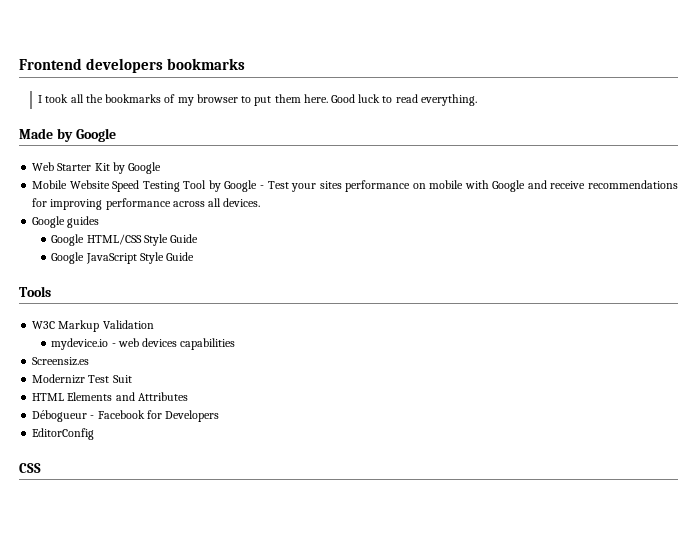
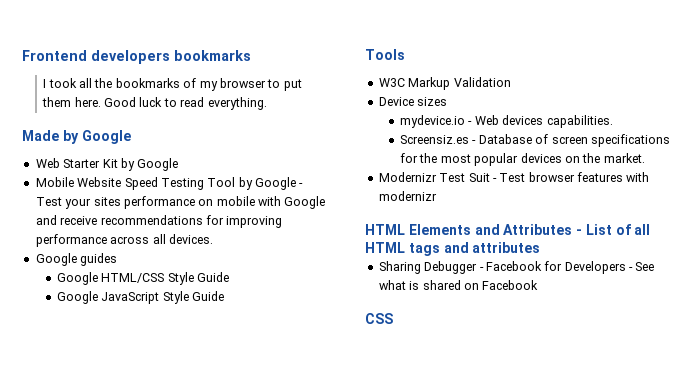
(154, 324) none -> [378,97,448,106] // Device sizes
[117,338,236,350] [32,357,90,366] [32,374,132,384] [32,392,188,401] [32,410,220,422] [32,428,95,440] web devices capabilities // Screensiz.es // Modernizr Test Suit // HTML Elements and Attributes // Débogueur - Facebook for Developers // EditorConfig -> [474,115,613,128] [400,134,670,147] [400,153,645,166] [378,172,650,182] [378,191,437,201] [365,224,651,235] [365,242,541,256] [378,261,655,274] [378,280,539,290] Web devices capabilities. // Screensiz.es - Database of screen specifications for the most popular devices on the market. // Modernizr Test Suit - Test browser features with modernizr // HTML Elements and Attributes - List of all HTML tags and attributes // Sharing Debugger - Facebook for Developers - See what is shared on Facebook

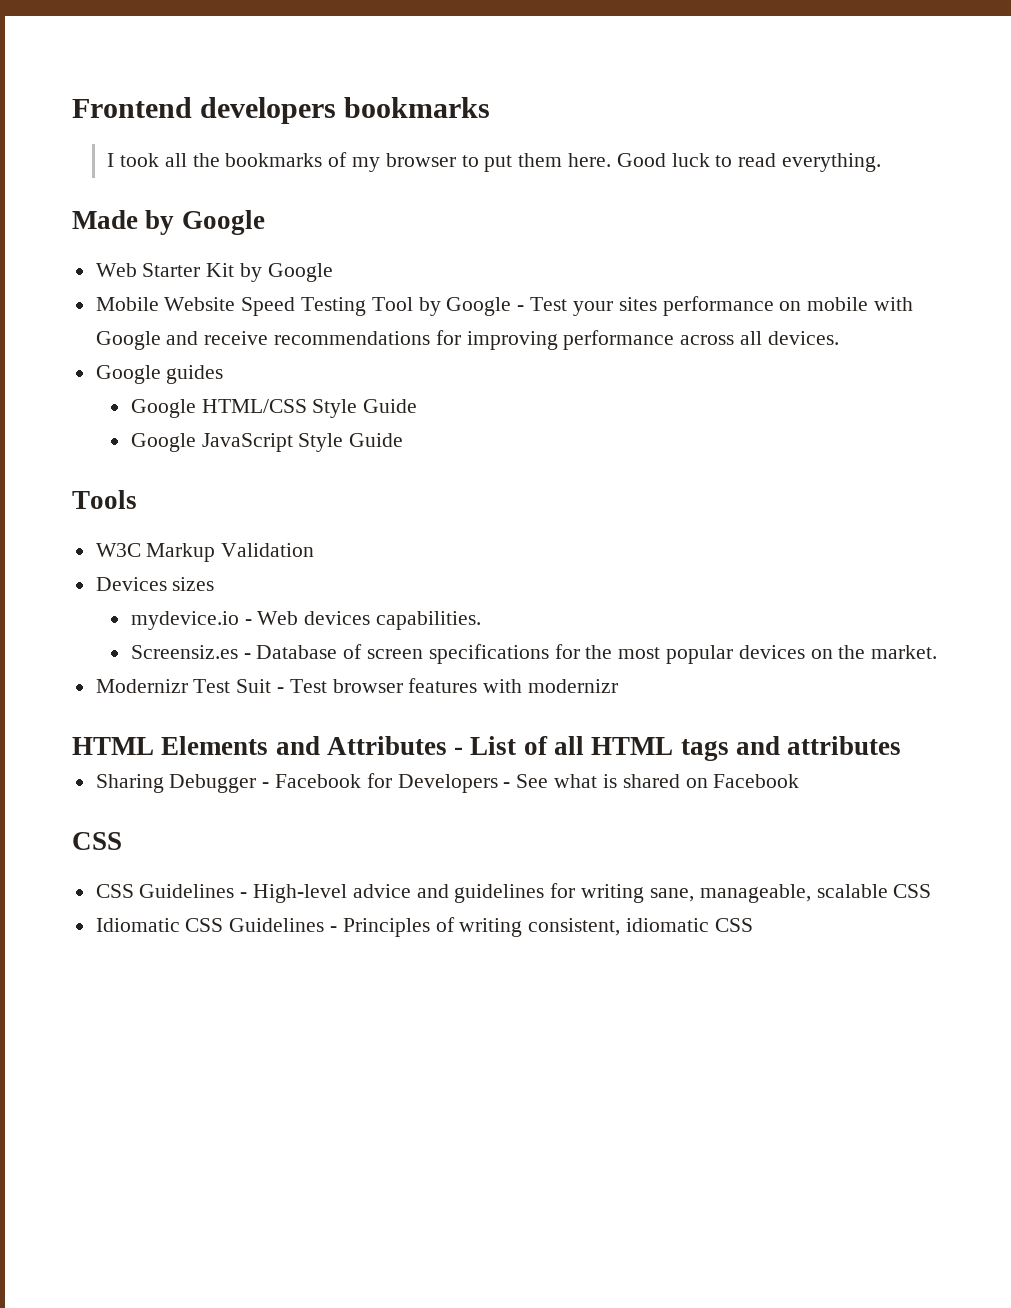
[378,97,414,106] Device -> [95,577,167,591] Devices
(393, 318) none -> [95,883,932,903] [95,917,753,937] // CSS Guidelines - High-level advice and guidelines for writing sane, manageable, scalable CSS // Idiomatic CSS Guidelines - Principles of writing consistent, idiomatic CSS

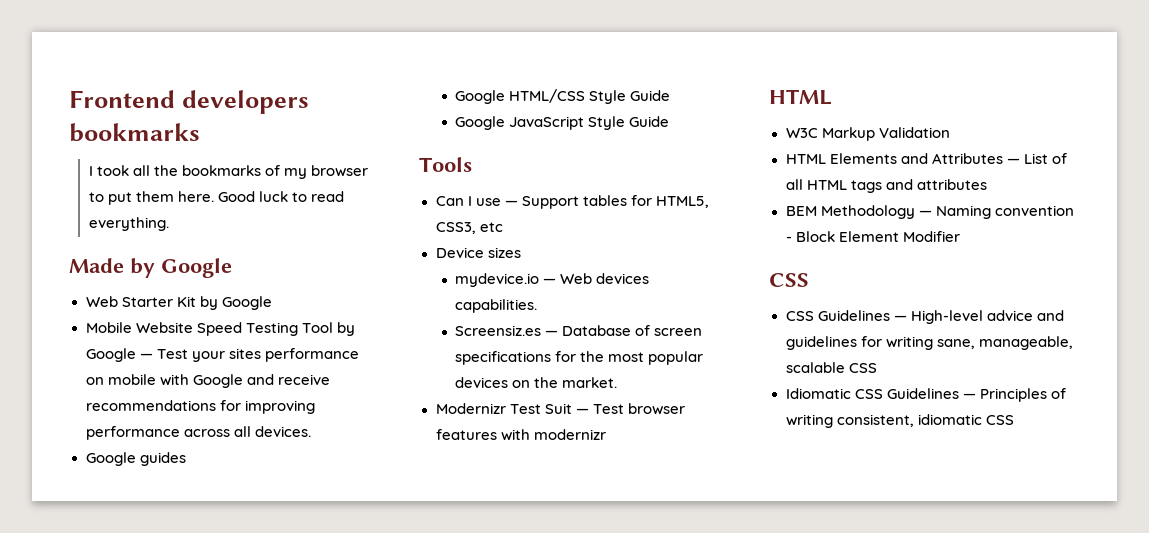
[517,305,525,311] - -> [139,353,153,359] —
[95,543,315,562] [95,577,167,591] W3C Markup Validation // Devices -> [435,195,709,209] [435,222,503,234] [435,247,484,258] Can I use — Support tables for HTML5, CSS3, etc // Device
[244,619,252,625] - -> [543,278,557,284] —
[243,653,251,659] - -> [545,330,559,336] —
[277,687,285,693] - -> [575,408,589,414] —
(154, 746) none -> [785,127,950,141] [785,154,826,164] // W3C Markup Validation // HTML
[454,747,464,755] - -> [1006,158,1020,164] —
[95,773,800,793] Sharing Debugger - Facebook for Developers - See what is shared on Facebook -> [785,205,1074,219] [785,231,960,242] BEM Methodology — Naming convention - Block Element Modifier
[240,892,248,898] - -> [893,315,907,321] —
[330,926,338,932] - -> [962,393,976,399] —

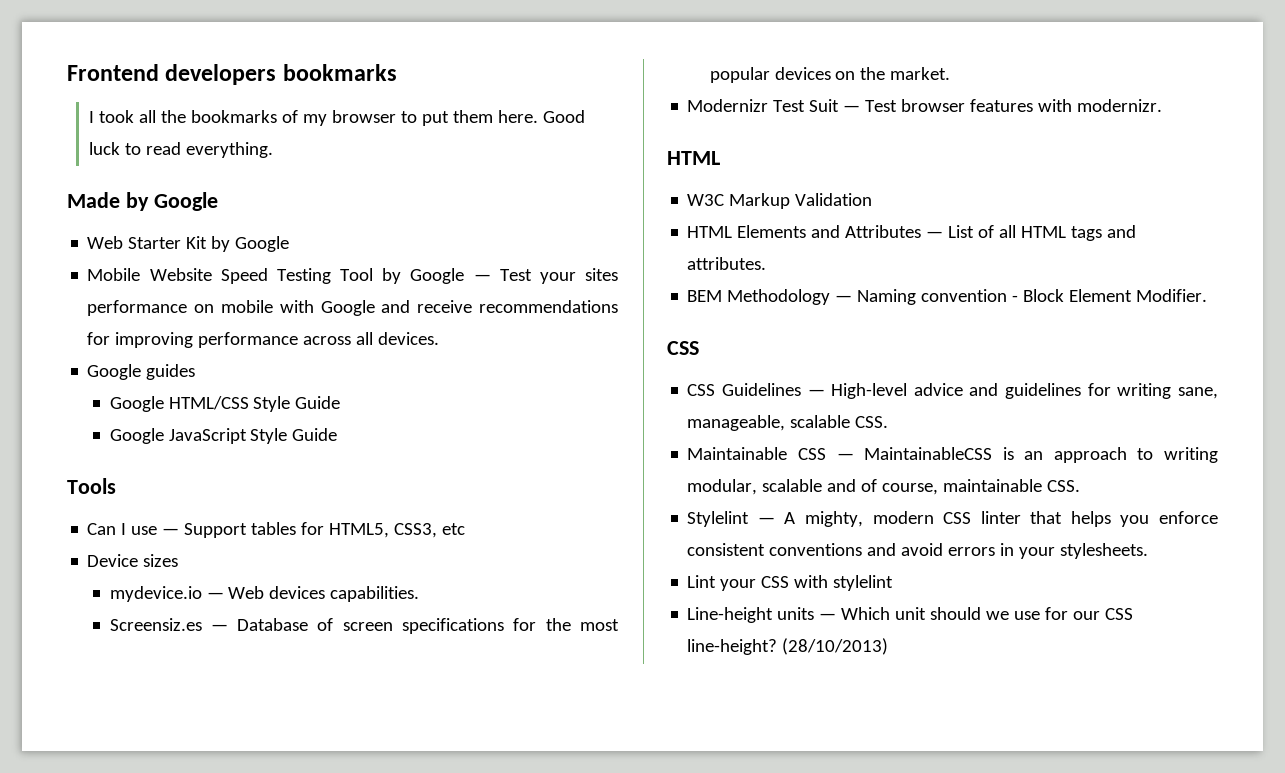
[533,429,606,440] modernizr -> [1077,99,1163,112] modernizr.
[916,179,987,190] attributes -> [687,257,767,270] attributes.
[902,231,960,242] Modifier -> [1136,289,1208,302] Modifier.
[848,363,877,373] [785,388,1066,402] [785,414,1014,428] CSS // Idiomatic CSS Guidelines — Principles of writing consistent, idiomatic CSS -> [855,416,889,428] [687,447,1218,463] [687,479,1081,495] [687,511,1218,527] [687,543,1149,559] [687,575,894,591] [687,607,1134,623] [687,638,889,655] CSS. // Maintainable CSS — MaintainableCSS is an approach to writing modular, scalable and of course, maintainable CSS. // Stylelint — A mighty, modern CSS linter that helps you enforce consistent conventions and avoid errors in your stylesheets. // Lint your CSS with stylelint // Line-height units — Which unit should we use for our CSS line-height? (28/10/2013)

* **EXERCISE AIM**: The complete set of records should be written out again, pictures excluded.

* **ANSWER BOX**:
(154, 324) none -> [378,97,448,106] // Device sizes
[117,338,236,350] [32,357,90,366] [32,374,132,384] [32,392,188,401] [32,410,220,422] [32,428,95,440] web devices capabilities // Screensiz.es // Modernizr Test Suit // HTML Elements and Attributes // Débogueur - Facebook for Developers // EditorConfig -> [474,115,613,128] [400,134,670,147] [400,153,645,166] [378,172,650,182] [378,191,437,201] [365,224,651,235] [365,242,541,256] [378,261,655,274] [378,280,539,290] Web devices capabilities. // Screensiz.es - Database of screen specifications for the most popular devices on the market. // Modernizr Test Suit - Test browser features with modernizr // HTML Elements and Attributes - List of all HTML tags and attributes // Sharing Debugger - Facebook for Developers - See what is shared on Facebook

[378,97,414,106] Device -> [95,577,167,591] Devices
(393, 318) none -> [95,883,932,903] [95,917,753,937] // CSS Guidelines - High-level advice and guidelines for writing sane, manageable, scalable CSS // Idiomatic CSS Guidelines - Principles of writing consistent, idiomatic CSS

[517,305,525,311] - -> [139,353,153,359] —
[95,543,315,562] [95,577,167,591] W3C Markup Validation // Devices -> [435,195,709,209] [435,222,503,234] [435,247,484,258] Can I use — Support tables for HTML5, CSS3, etc // Device
[244,619,252,625] - -> [543,278,557,284] —
[243,653,251,659] - -> [545,330,559,336] —
[277,687,285,693] - -> [575,408,589,414] —
(154, 746) none -> [785,127,950,141] [785,154,826,164] // W3C Markup Validation // HTML
[454,747,464,755] - -> [1006,158,1020,164] —
[95,773,800,793] Sharing Debugger - Facebook for Developers - See what is shared on Facebook -> [785,205,1074,219] [785,231,960,242] BEM Methodology — Naming convention - Block Element Modifier
[240,892,248,898] - -> [893,315,907,321] —
[330,926,338,932] - -> [962,393,976,399] —

[533,429,606,440] modernizr -> [1077,99,1163,112] modernizr.
[916,179,987,190] attributes -> [687,257,767,270] attributes.
[902,231,960,242] Modifier -> [1136,289,1208,302] Modifier.
[848,363,877,373] [785,388,1066,402] [785,414,1014,428] CSS // Idiomatic CSS Guidelines — Principles of writing consistent, idiomatic CSS -> [855,416,889,428] [687,447,1218,463] [687,479,1081,495] [687,511,1218,527] [687,543,1149,559] [687,575,894,591] [687,607,1134,623] [687,638,889,655] CSS. // Maintainable CSS — MaintainableCSS is an approach to writing modular, scalable and of course, maintainable CSS. // Stylelint — A mighty, modern CSS linter that helps you enforce consistent conventions and avoid errors in your stylesheets. // Lint your CSS with stylelint // Line-height units — Which unit should we use for our CSS line-height? (28/10/2013)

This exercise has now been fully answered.